*** Opening of Input records ***
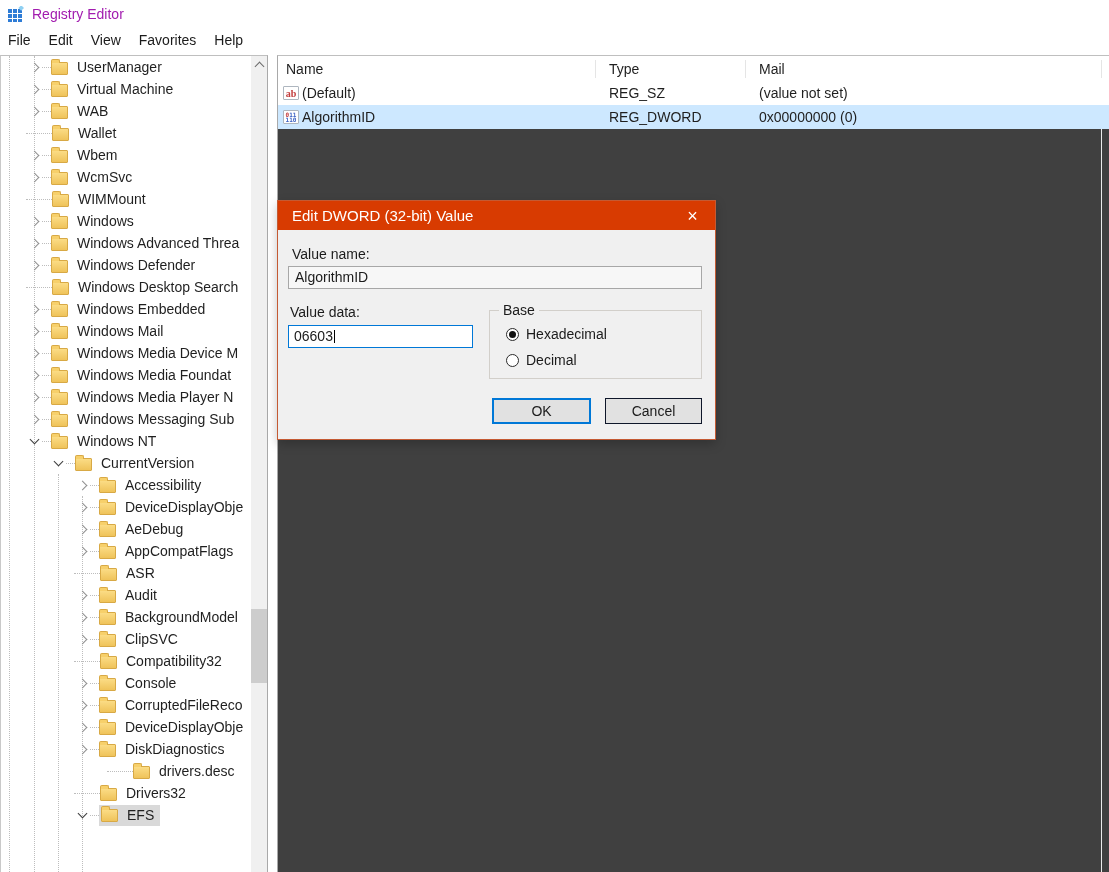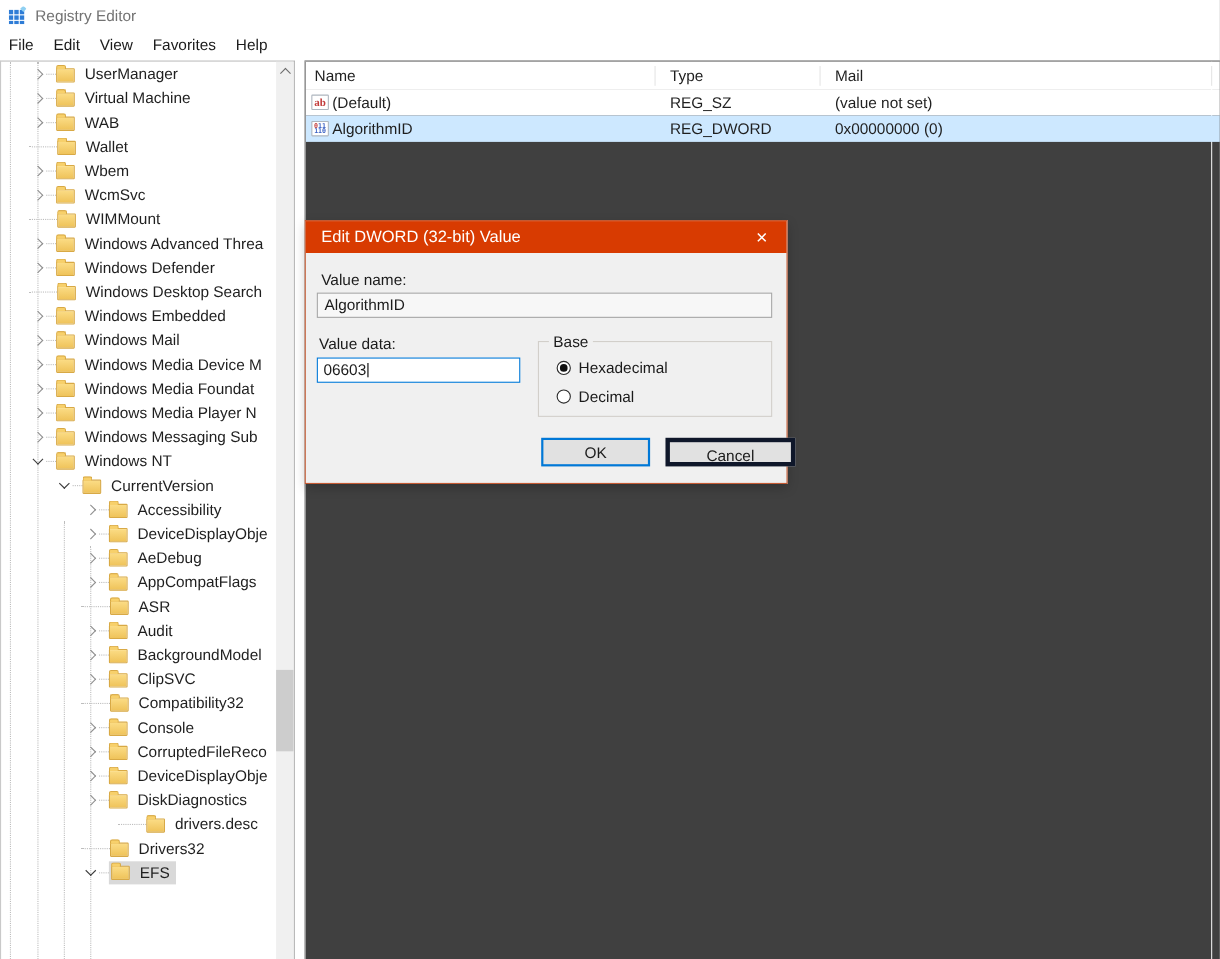--- a/index.html
+++ b/index.html
@@ -4,21 +4,21 @@
 <style>
   html,body { margin:0; padding:0; }
   body {
     width:1109px; height:872px; position:relative; overflow:hidden;
     background:#ffffff; font-family:"Liberation Sans","DejaVu Sans",sans-serif;
     font-size:14px; color:#1f1f1f; -webkit-font-smoothing:antialiased;
   }
   
   .titlebar { height:27px; display:flex; align-items:center; padding-left:8px; }
   .app-icon { width:16px; height:16px; margin-right:8px; flex:0 0 auto; }
-  .title-text { color:#737373; font-size:14px;text-align:center; }
+  .title-text { color:#a21caf; font-size:14px;text-align:center; }
   .menubar { height:26px; display:flex; align-items:center; padding-left:8px; }
   .menu-item { margin-right:18px; color:#1b1b1b; cursor:default; }
 
   
   .main { position:absolute; left:0; top:55px; right:0; bottom:0; }
 
   
   .tree-panel { position:absolute; left:0; top:0; width:268px; bottom:0;
     border-top:1px solid #bfbfbf; border-left:1px solid #c9c9c9; border-right:1px solid #a9a9a9;
     background:#fff; overflow:hidden; box-sizing:border-box; }
@@ -93,21 +93,21 @@
   .group-label { position:absolute; top:-9px; left:9px; background:#f0f0f0; padding:0 4px; }
   .radio-row { position:absolute; left:16px; display:flex; align-items:center; gap:7px; }
   .rr1 { top:15px; } .rr2 { top:41px; }
   .radio { width:13px; height:13px; border:1px solid #2b2b2b; border-radius:50%;
     background:#fff; position:relative; box-sizing:border-box; flex:0 0 auto; }
   .radio.checked::after { content:""; position:absolute; left:2px; top:2px; width:7px; height:7px;
     background:#111; border-radius:50%; }
   .btn { position:absolute; top:168px; height:26px; background:#e1e1e1; text-align:center;
     box-sizing:border-box; cursor:default; }
   .btn-ok { left:214px; width:99px; border:2px solid #0078d7; line-height:22px; }
-  .btn-cancel { left:327px; width:118px; border:4px solid #0f172a; line-height:24px; }
+  .btn-cancel { left:327px; width:97px; border:1px solid #0f172a; line-height:24px; }
 </style>
 </head>
 <body>
 
 <div class="titlebar">
   <svg class="app-icon" viewBox="0 0 16 16">
     <g fill="#2e7cd6">
       <rect x="0" y="3" width="4" height="4"></rect>
         <rect x="5" y="3" width="4" height="4"></rect>
         <rect x="10" y="3" width="4" height="4"></rect>
@@ -194,20 +194,30 @@
           <span class="itemwrap">
             <span class="folder"></span>
             <span class="tlabel">WcmSvc</span>
           </span>
         </div>
         <div class="trow" style="padding-left: 25px;">
           <span class="dots leafdots"></span>
           <span class="itemwrap">
             <span class="folder"></span>
             <span class="tlabel">WIMMount</span>
+          </span>
+        </div>
+        <div class="trow" style="padding-left: 25px;">
+          <span class="chevbox">
+            <i class="chev"></i>
+          </span>
+          <span class="dots"></span>
+          <span class="itemwrap">
+            <span class="folder"></span>
+            <span class="tlabel">Windows</span>
           </span>
         </div>
         <div class="trow" style="padding-left: 25px;">
           <span class="chevbox">
             <i class="chev"></i>
           </span>
           <span class="dots"></span>
           <span class="itemwrap">
             <span class="folder"></span>
             <span class="tlabel">Windows Advanced Threa</span>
*** Close of Input records ***
● Directions
Determine the number of lines in the listing that hold the word "cancel". Nothing but that number is wanted.

● Task output
2